This story begins with the Palace of Pasargadae, the first capital city of the Achaemenian Empire under Cyrus the Great. Here a style formed which might be considered a complete manifestation of what is Iranian architectural style, acting as a model for the designs that have followed since from both East to West. Pasargadae consisted of three separate palace buildings, situated on immense stone platforms – a technique developed in the north of Iran some 4,500 years before. Materials for construction of the palace were chosen on the basis of a deep sense of the nature of materials and their consistence with nature itself is key. Here we would have seen limestone used for most of the masonry and columns of both limestone and wood, probably cedar with its sweet intoxicating scent. Amongst the decorative features, it documents the first known use of the indigenous emblem of Achaemenid architecture: a stone column capital in the form of a double headed bull, which later features in the royal court of Persepolis. The main building was a square shaped central hall with entrances on either side, enclosed by two smaller buildings. The main building acted as the space where various stately and religious functions were intermingled, being both an audience hall and a temple. The use of colour and precious silver and gold metal plating emphasized the fact that this city was the focus of royal and sacred power, establishing a communication between nature and humans. Columns lining the halls were painted in vibrant blue, green, red, yellow, and starkly contrasting black and white, softened and harmonized under the strong light of the sun. Some of these columns may have been found painted in rich polychromy, a style where many colours are used together – a technique used in art and architecture today.

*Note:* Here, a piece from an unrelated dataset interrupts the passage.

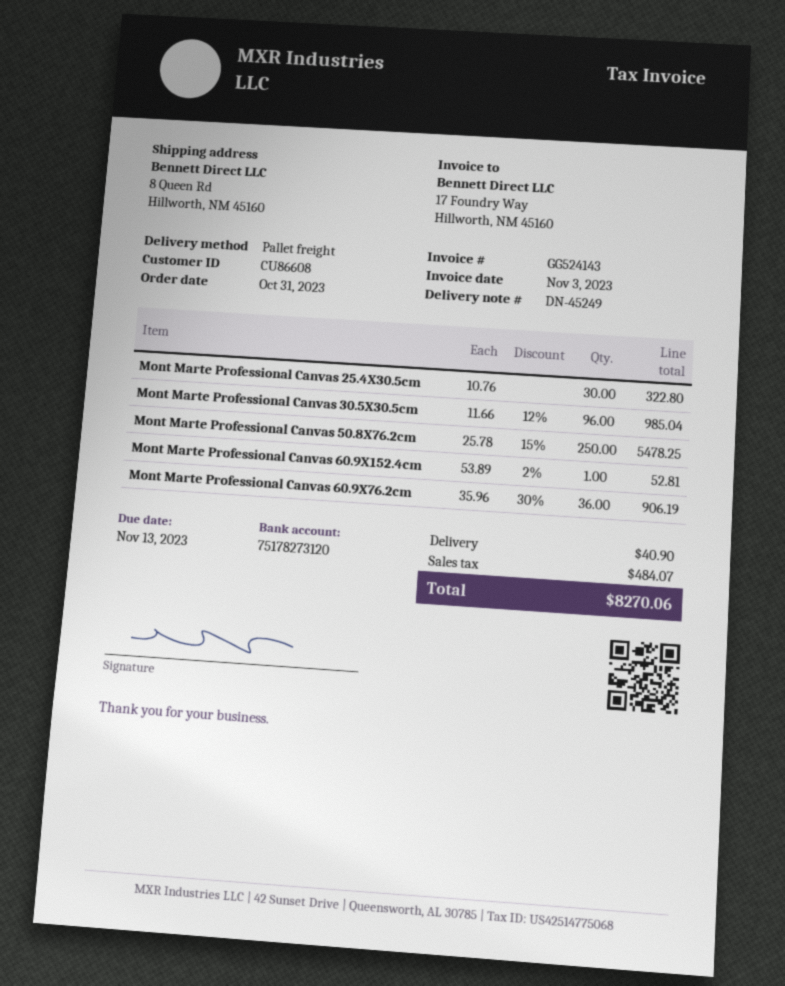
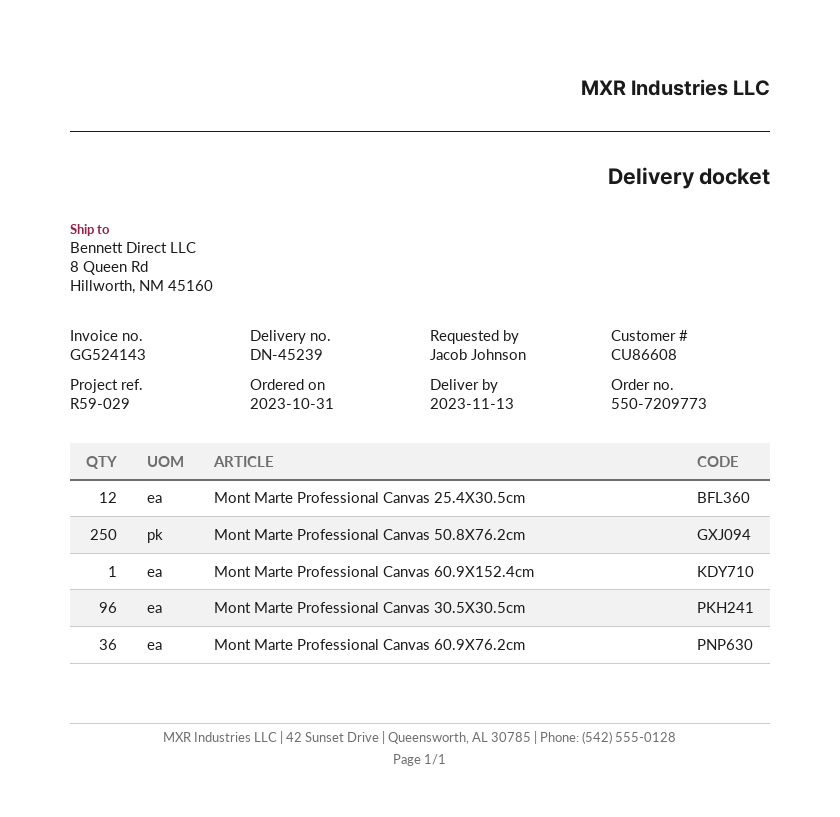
delivery note number: DN-45249 -> DN-45239
Mont Marte Professional Canvas 25.4X30.5cm: 30 -> 12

With the rapid growth of the Empire, Pasargadae gradually became inadequate in it’s size as the capital city and in it’s expression of the Monarchs values. So somewhere bigger was needed, and aware of these factors Cyrus may have selected the site of Persepolis himself to become the new capital. Though it was constructed after his demise, it embodies key elements taken from the Palace of Pasargadae, clearly displaying, in all of its sobering grandeur, the influence of its predecessor. This city would proclaim the political and religious unity of the state, and appeal to the powers of nature for fertility and abundance, especially at the beginning of spring during the No Rooz festival (the Iranian New Year that falls on the Spring Equinox). ‘Beauty’ becomes recognised as a sovereign value, and the humane sentiments of Cyrus and his descendants found their expression in the beauty of buildings with a close relationship to nature.
In the palace we see symbols everywhere confirming the invocational nature of the palace. Represented through the 550 columns, we see a sacred grove, with bases of columns being inverted lotus flowers – a symbol of perfection and life giving power. The capitals of the columns are flowering palms, as if growing out from the stone platform. All other capitals are found to be in the form of the double bull head, as we see in Pasargadae. The bull was much worshipped as a symbol of primal forces. Here they impregnate the supporting trees of the sacred grove of columns touching the ground. Around the palace we will find thousands of traditional sun symbols, acknowledging the sun as a necessary life sustaining force. Open sunflowers have been found on the underside of doors, placed faced down in direct contact with the soil, transferring their power back to the earth.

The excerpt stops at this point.